Apple had released the iPod Touch, which had most of the non-phone capabilities of the iPhone. Apple also sold more than one million iPhones during the 2007 holiday season. On January 27, 2010, Apple announced the iPad, featuring a larger screen than the iPhone and iPod Touch, and designed for web browsing, media consumption, and readingiBooks.
In June 2010, Apple rebranded iPhone OS as "iOS". The trademark "IOS" had been used by Cisco for over a decade for its operating system, IOS, used on its routers. To avoid any potential lawsuit, Apple licensed the "IOS" trademark from Cisco.

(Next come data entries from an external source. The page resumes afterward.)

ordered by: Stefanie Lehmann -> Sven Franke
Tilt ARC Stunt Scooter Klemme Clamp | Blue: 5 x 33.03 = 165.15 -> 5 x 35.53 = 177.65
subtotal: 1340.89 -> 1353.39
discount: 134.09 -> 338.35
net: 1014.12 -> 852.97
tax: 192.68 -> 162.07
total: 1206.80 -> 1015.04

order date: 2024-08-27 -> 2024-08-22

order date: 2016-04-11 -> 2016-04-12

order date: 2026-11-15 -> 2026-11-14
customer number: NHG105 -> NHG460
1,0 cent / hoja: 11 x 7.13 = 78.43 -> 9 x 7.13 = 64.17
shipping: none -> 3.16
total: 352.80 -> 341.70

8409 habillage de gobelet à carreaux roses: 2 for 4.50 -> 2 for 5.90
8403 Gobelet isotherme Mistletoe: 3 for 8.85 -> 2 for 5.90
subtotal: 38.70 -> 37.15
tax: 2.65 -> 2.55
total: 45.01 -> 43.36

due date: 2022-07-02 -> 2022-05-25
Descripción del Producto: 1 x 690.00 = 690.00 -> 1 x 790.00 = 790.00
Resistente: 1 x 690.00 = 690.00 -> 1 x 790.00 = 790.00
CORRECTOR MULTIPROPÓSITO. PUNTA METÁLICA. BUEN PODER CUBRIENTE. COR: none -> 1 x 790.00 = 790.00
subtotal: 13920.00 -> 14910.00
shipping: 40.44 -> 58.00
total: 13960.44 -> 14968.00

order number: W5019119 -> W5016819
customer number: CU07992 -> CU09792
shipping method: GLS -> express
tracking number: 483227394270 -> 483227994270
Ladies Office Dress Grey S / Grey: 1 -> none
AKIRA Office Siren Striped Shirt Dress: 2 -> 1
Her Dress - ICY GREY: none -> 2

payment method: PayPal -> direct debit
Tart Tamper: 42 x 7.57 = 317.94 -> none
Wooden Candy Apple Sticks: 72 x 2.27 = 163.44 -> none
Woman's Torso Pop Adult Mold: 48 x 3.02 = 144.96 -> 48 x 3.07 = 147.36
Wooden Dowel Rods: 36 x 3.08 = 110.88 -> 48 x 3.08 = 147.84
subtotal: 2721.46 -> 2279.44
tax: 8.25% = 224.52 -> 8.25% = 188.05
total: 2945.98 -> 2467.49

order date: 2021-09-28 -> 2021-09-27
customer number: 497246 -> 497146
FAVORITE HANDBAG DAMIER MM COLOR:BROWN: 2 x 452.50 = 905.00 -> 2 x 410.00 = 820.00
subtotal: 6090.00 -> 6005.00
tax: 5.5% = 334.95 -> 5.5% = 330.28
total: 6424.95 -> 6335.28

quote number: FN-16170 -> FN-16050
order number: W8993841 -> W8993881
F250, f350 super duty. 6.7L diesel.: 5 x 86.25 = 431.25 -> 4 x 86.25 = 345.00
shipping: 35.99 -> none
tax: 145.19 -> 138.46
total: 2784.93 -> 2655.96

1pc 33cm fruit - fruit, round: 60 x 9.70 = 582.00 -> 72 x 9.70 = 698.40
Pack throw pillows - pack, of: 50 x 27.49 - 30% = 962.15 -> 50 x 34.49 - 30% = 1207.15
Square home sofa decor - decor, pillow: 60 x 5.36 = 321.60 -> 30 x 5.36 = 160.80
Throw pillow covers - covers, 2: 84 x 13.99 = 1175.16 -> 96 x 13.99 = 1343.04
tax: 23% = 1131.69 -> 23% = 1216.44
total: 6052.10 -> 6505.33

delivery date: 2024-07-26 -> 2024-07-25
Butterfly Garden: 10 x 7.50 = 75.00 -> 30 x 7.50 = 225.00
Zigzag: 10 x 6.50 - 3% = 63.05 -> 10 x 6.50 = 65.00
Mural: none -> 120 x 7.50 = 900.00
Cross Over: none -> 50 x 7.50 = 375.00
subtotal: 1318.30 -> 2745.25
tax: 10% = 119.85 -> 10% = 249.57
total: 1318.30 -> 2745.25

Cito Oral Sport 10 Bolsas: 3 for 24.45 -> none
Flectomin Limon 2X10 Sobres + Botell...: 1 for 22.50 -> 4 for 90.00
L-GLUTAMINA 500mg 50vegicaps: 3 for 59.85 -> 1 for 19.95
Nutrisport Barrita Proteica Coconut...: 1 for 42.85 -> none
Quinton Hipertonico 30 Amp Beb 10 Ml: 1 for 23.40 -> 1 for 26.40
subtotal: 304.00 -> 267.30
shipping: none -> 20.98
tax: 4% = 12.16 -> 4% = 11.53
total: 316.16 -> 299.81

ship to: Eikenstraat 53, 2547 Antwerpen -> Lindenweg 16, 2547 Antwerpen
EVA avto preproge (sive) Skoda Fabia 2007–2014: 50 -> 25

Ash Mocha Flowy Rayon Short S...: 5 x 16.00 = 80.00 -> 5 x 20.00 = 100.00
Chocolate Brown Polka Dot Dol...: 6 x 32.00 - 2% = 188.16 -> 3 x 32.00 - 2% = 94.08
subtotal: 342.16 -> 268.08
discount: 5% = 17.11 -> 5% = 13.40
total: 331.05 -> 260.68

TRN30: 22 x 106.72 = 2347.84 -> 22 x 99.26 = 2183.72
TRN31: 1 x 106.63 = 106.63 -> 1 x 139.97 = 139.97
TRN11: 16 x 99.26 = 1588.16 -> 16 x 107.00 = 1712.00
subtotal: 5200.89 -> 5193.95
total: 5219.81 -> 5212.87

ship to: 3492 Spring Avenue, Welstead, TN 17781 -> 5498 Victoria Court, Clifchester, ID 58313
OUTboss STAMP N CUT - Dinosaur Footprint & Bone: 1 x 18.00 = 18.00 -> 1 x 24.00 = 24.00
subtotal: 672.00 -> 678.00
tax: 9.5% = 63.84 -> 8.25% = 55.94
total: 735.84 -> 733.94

By late 2011, iOS accounted for 60% of the market share for smartphones and tablet computers. By the end of 2012, iOS accounted for 21% of the smartphone OS market and 43.6% of the tablet OS market.
Software updates
Main article: iOS version history
Apple provides major updates to the iOS operating system approximately once a year over iTunes and also, since iOS version 5.0, over the air. The latest version of iOS is iOS 7, which is available for the iPhone 4, iPhone 4S, iPhone 5, iPhone 5C, iPhone 5S, iPad 2, the third-generation iPad, the fourth-generation iPad, the iPad Mini and the fifth-generation iPod Touch. Before iOS 4's release in 2010, iPod Touch users had to pay for system software updates. Apple claimed that this was the case, because the iPod Touch was not a 'subscription device' like the iPhone (i.e. it was a one-off purchase). Apple said it had 'found a way' to deliver software updates for free to iPod Touch users at WWDC 2010, when iOS 4 was unveiled.